» **What needs to be done**
Every entry should come back exactly as written, minus the pictures.

» **Extracted data**
▬▬▬▬▬▬
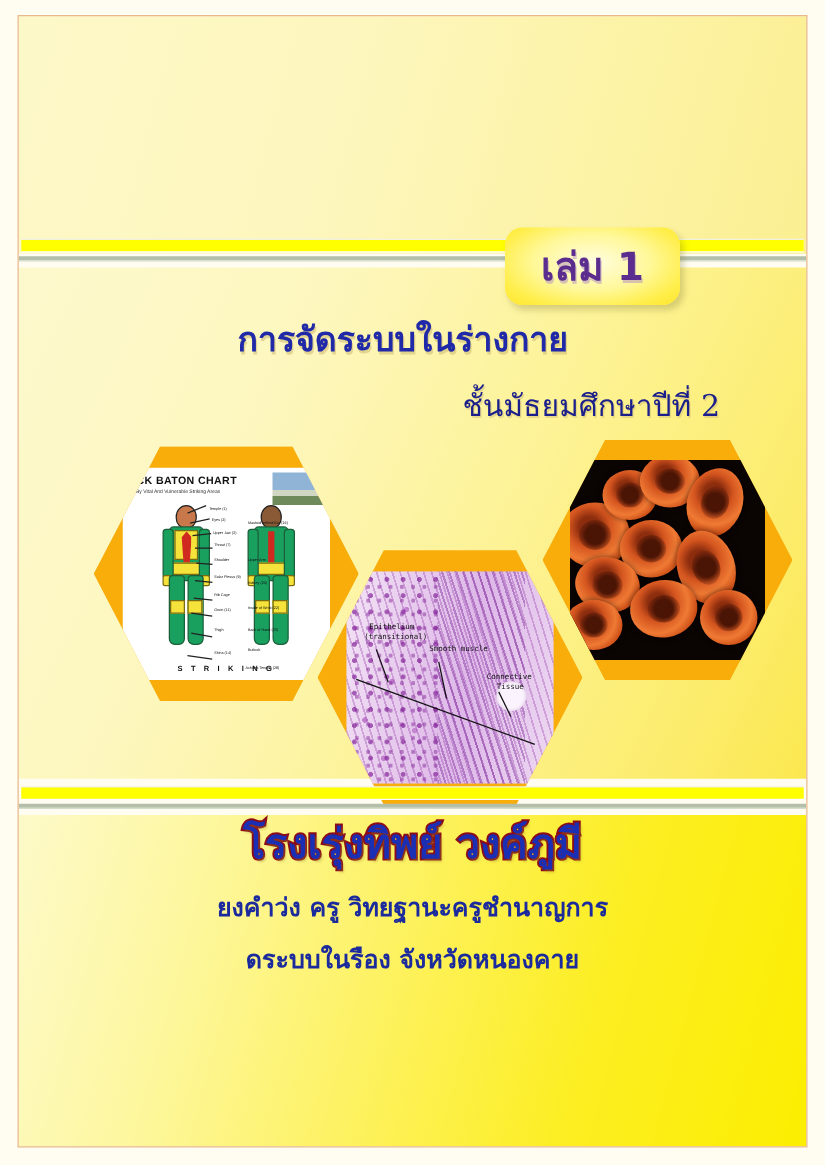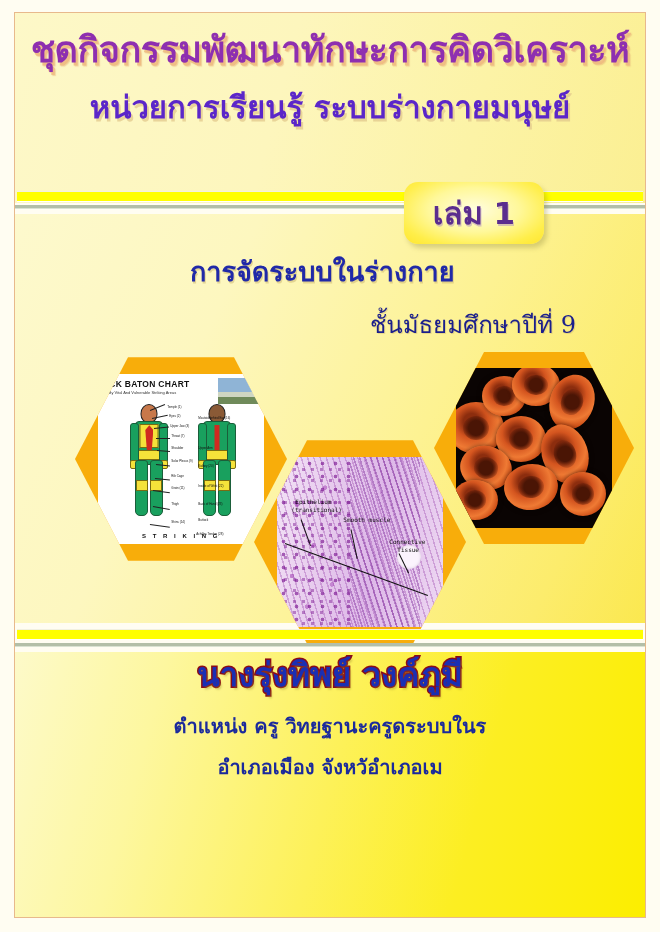"ชุดกิจกรรมพัฒนาทักษะการคิดวิเคราะห์" div.title-wrap { html: <div> <div>ชุดกิจกรรมพัฒนาทักษะการคิดวิเคราะห์</div> <div>หน่วยการเรียนรู้ ระบบร่างกายมนุษย์</div> </div> -> none }
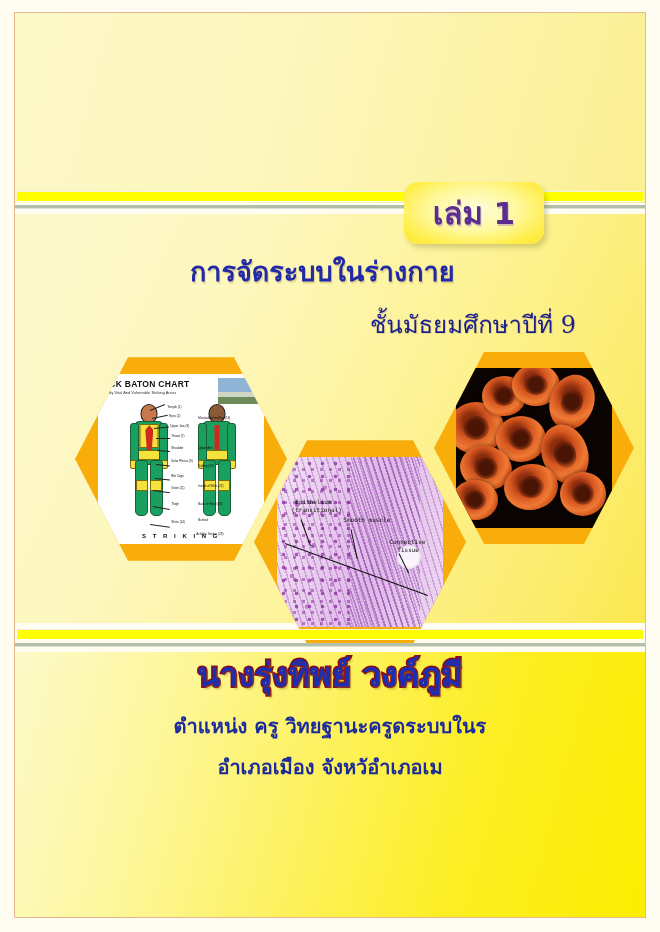"ชั้นมัธยมศึกษาปีที่ 9" div.line2 { text: 9 -> 2 }
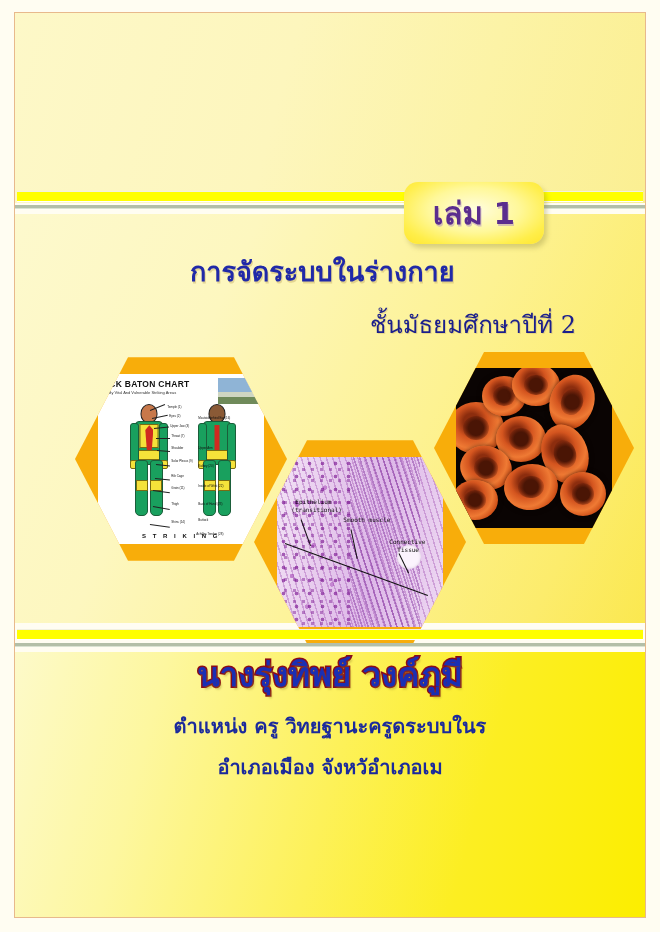"นางรุ่งทิพย์ วงค์ภูมี" div.author-name { text: นางรุ่งทิพย์ -> โรงเรุ่งทิพย์ }
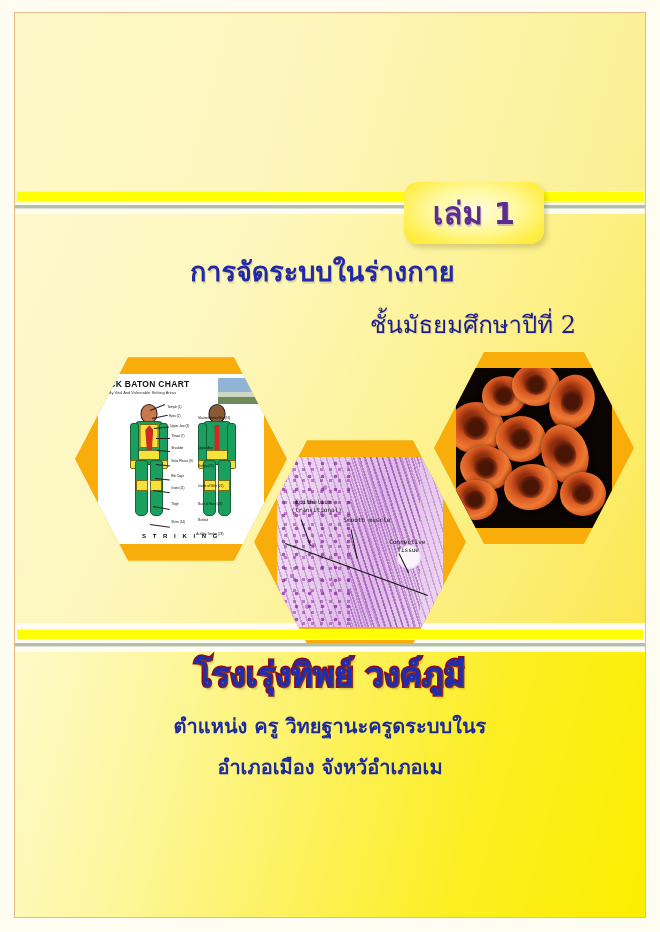"ตำแหน่ง ครู วิทยฐานะครูดระบบในร" div.author-line { text: ตำแหน่ง ครู   วิทยฐานะครูดระบบในร -> ยงคำว่ง ครู   วิทยฐานะครูชำนาญการ }
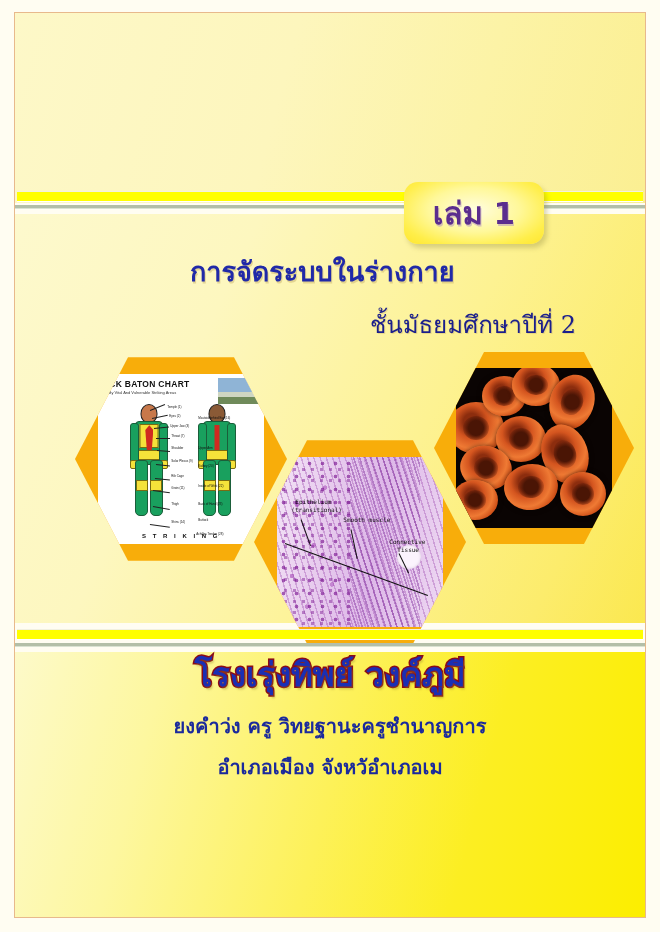"อำเภอเมือง จังหวัอำเภอเม" div.author-line { text: อำเภอเมือง  จังหวัอำเภอเม -> ดระบบในรือง  จังหวัดหนองคาย }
▬▬▬▬▬▬
» **Answer for this exercise**
"ชุดกิจกรรมพัฒนาทักษะการคิดวิเคราะห์" div.title-wrap { html: <div> <div>ชุดกิจกรรมพัฒนาทักษะการคิดวิเคราะห์</div> <div>หน่วยการเรียนรู้ ระบบร่างกายมนุษย์</div> </div> -> none }
"ชั้นมัธยมศึกษาปีที่ 9" div.line2 { text: 9 -> 2 }
"นางรุ่งทิพย์ วงค์ภูมี" div.author-name { text: นางรุ่งทิพย์ -> โรงเรุ่งทิพย์ }
"ตำแหน่ง ครู วิทยฐานะครูดระบบในร" div.author-line { text: ตำแหน่ง ครู   วิทยฐานะครูดระบบในร -> ยงคำว่ง ครู   วิทยฐานะครูชำนาญการ }
"อำเภอเมือง จังหวัอำเภอเม" div.author-line { text: อำเภอเมือง  จังหวัอำเภอเม -> ดระบบในรือง  จังหวัดหนองคาย }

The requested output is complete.